For the entries that follow, retype exactly the lines from the one containing "html: none ->" to the one containing "text: Search ->", inclusive, and only those. Images stay out of the copy.

Top of SOURCE MATERIAL

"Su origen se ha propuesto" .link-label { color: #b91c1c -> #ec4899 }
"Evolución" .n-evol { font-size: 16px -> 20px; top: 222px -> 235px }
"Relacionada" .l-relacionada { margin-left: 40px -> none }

Bottom of SOURCE MATERIAL
Top of SOURCE MATERIAL

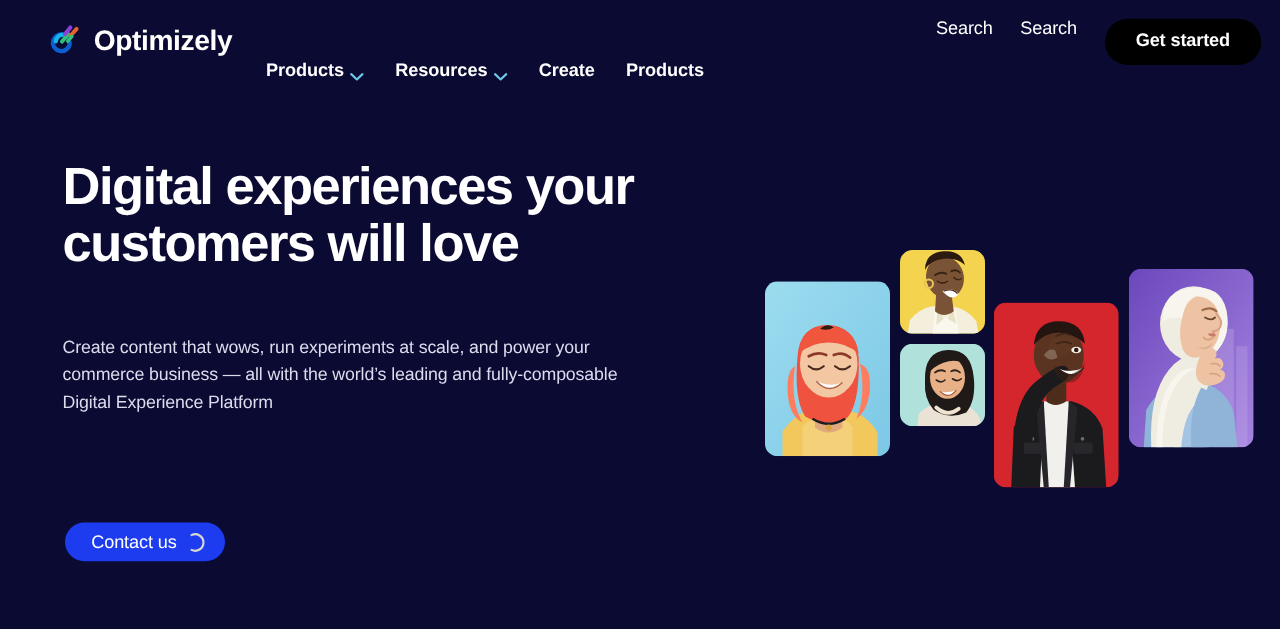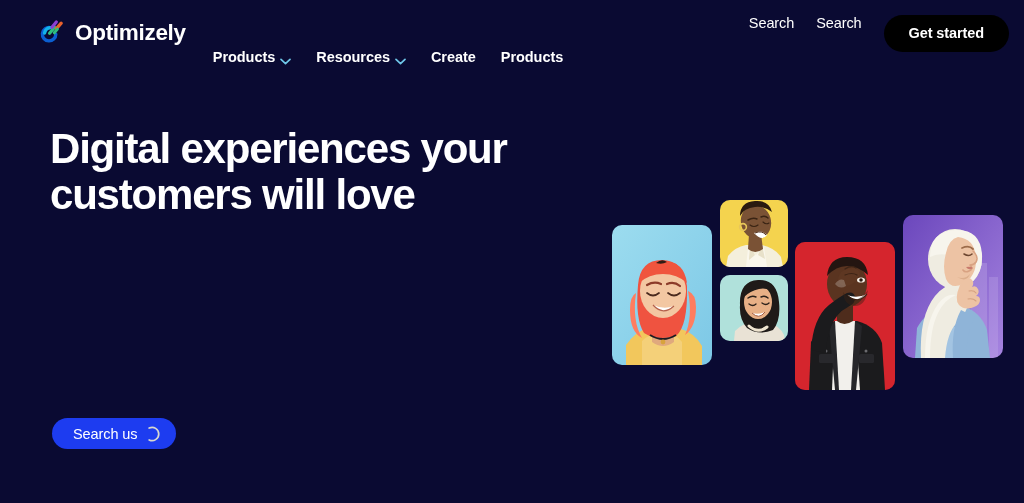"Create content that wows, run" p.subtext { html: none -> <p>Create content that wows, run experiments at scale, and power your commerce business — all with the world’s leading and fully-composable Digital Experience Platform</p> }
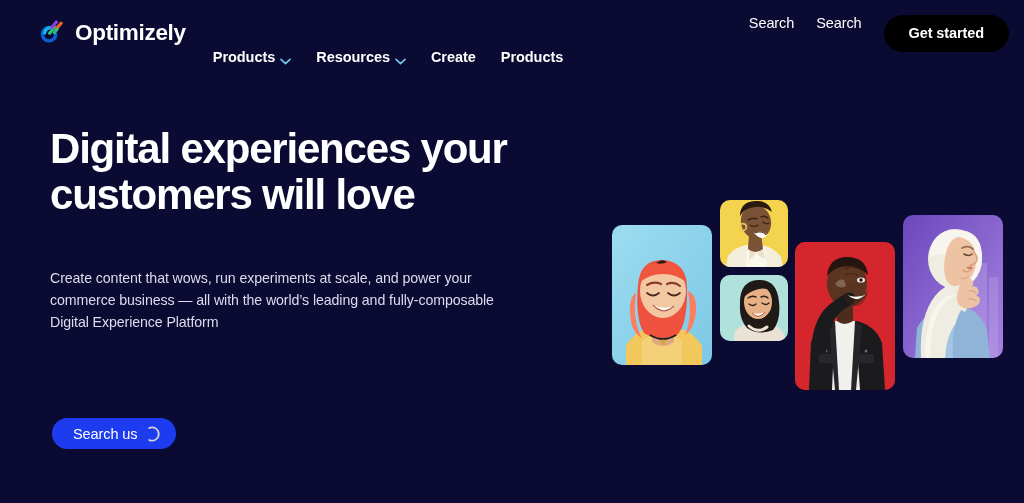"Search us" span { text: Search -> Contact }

Bottom of SOURCE MATERIAL

> _COMPLETED EXERCISE_:
"Create content that wows, run" p.subtext { html: none -> <p>Create content that wows, run experiments at scale, and power your commerce business — all with the world’s leading and fully-composable Digital Experience Platform</p> }
"Search us" span { text: Search -> Contact }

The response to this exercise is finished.